Optical imaging of genetically encoded probes has revolutionized biomedical studies by providing valuable information about targeted biological processes. Here, we report a novel imaging technique, termed reversibly switchable photoacoustic tomography (RS-PAT), which exhibits large penetration depth, high detection sensitivity, and super-resolution. RS-PAT combines advanced photoacoustic imaging techniques with, for the first time, a nonfluorescent photoswitchable bacterial phytochrome. This bacterial phytochrome is the most near-infrared shifted genetically encoded probe reported so far. Moreover, this bacterial phytochrome is reversibly photoconvertible between its far-red and near-infrared light absorption states. Taking maximum advantage of the powerful imaging capability of PAT and the unique photochemical properties of the phytochrome, RS-PAT has broken through both the optical diffusion limit for deep-tissue imaging and the optical diffraction limit for super-resolution photoacoustic microscopy. Specifically, with RS-PAT we have achieved an unprecedented detection sensitivity of ~2 μM, or as few as ~20 tumor cells, at a centimeter depth. Such high sensitivity is fully demonstrated in our study by monitoring tumor growth and metastasis at whole-body level with ~100 μm resolution.
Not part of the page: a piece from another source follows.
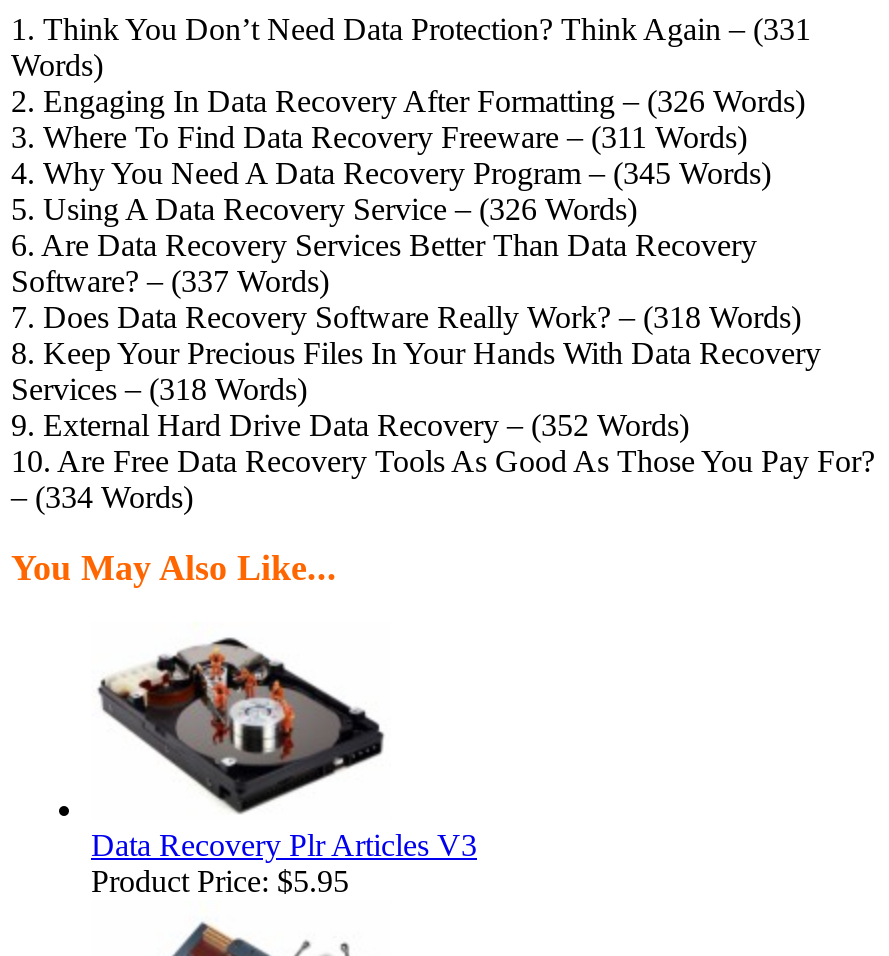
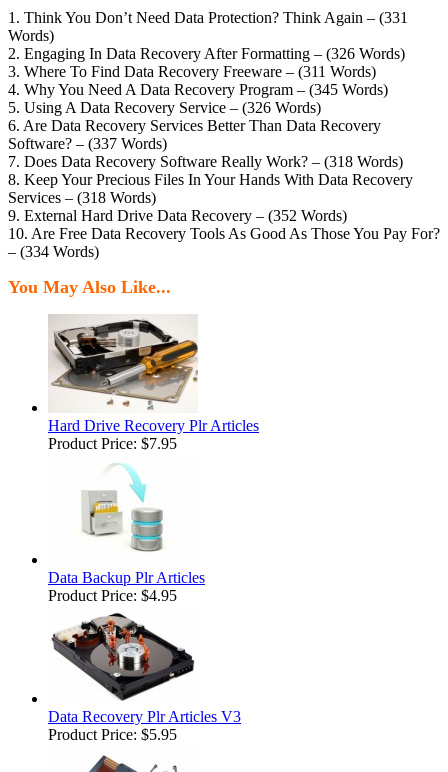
none -> [48,315,259,452] [image] | Hard Drive Recovery Plr Articles | Product Price: $7.95
none -> [48,464,205,604] [image] | Data Backup Plr Articles | Product Price: $4.95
Moreover, our microscopic implementation of RS-PAT is capable of imaging mammalian cells with a sub-diffraction lateral resolution of ~140 nm and axial resolution of ~400 nm, which are respectively ~2-fold and ~75-fold finer than those of our conventional photoacoustic microscopy. Overall, RS-PAT is a new and promising imaging technology for studying biological processes at different length scales.

Paper Details

Date Published: 18 March 2016
PDF: 6 pages
Proc. SPIE 9708, Photons Plus Ultrasound: Imaging and Sensing 2016, 97082U (18 March 2016); doi: 10.1117/12.2229156
Show Author Affiliations
Junjie Yao, Washington Univ. in St. Louis (United States)
Andrii A. Kaberniuk, Albert Einstein College of Medicine (United States)
Lei Li, Washington Univ. in St. Louis (United States)
Daria M. Shcherbakova, Albert Einstein College of Medicine (United States)
Ruiying Zhang, Washington Univ. in St. Louis (United States)
Lidai Wang, Washington Univ. in St. Louis (United States)
Guo Li, Washington Univ. in St. Louis (United States)
Vladislav V. Verkhusha, Albert Einstein College of Medicine (United States)
Univ. of Helsinki (Finland)
Lihong V. Wang, Washington Univ. in St. Louis (United States)


Published in SPIE Proceedings Vol. 9708:
Photons Plus Ultrasound: Imaging and Sensing 2016
Alexander A. Oraevsky; Lihong V. Wang, Editor(s)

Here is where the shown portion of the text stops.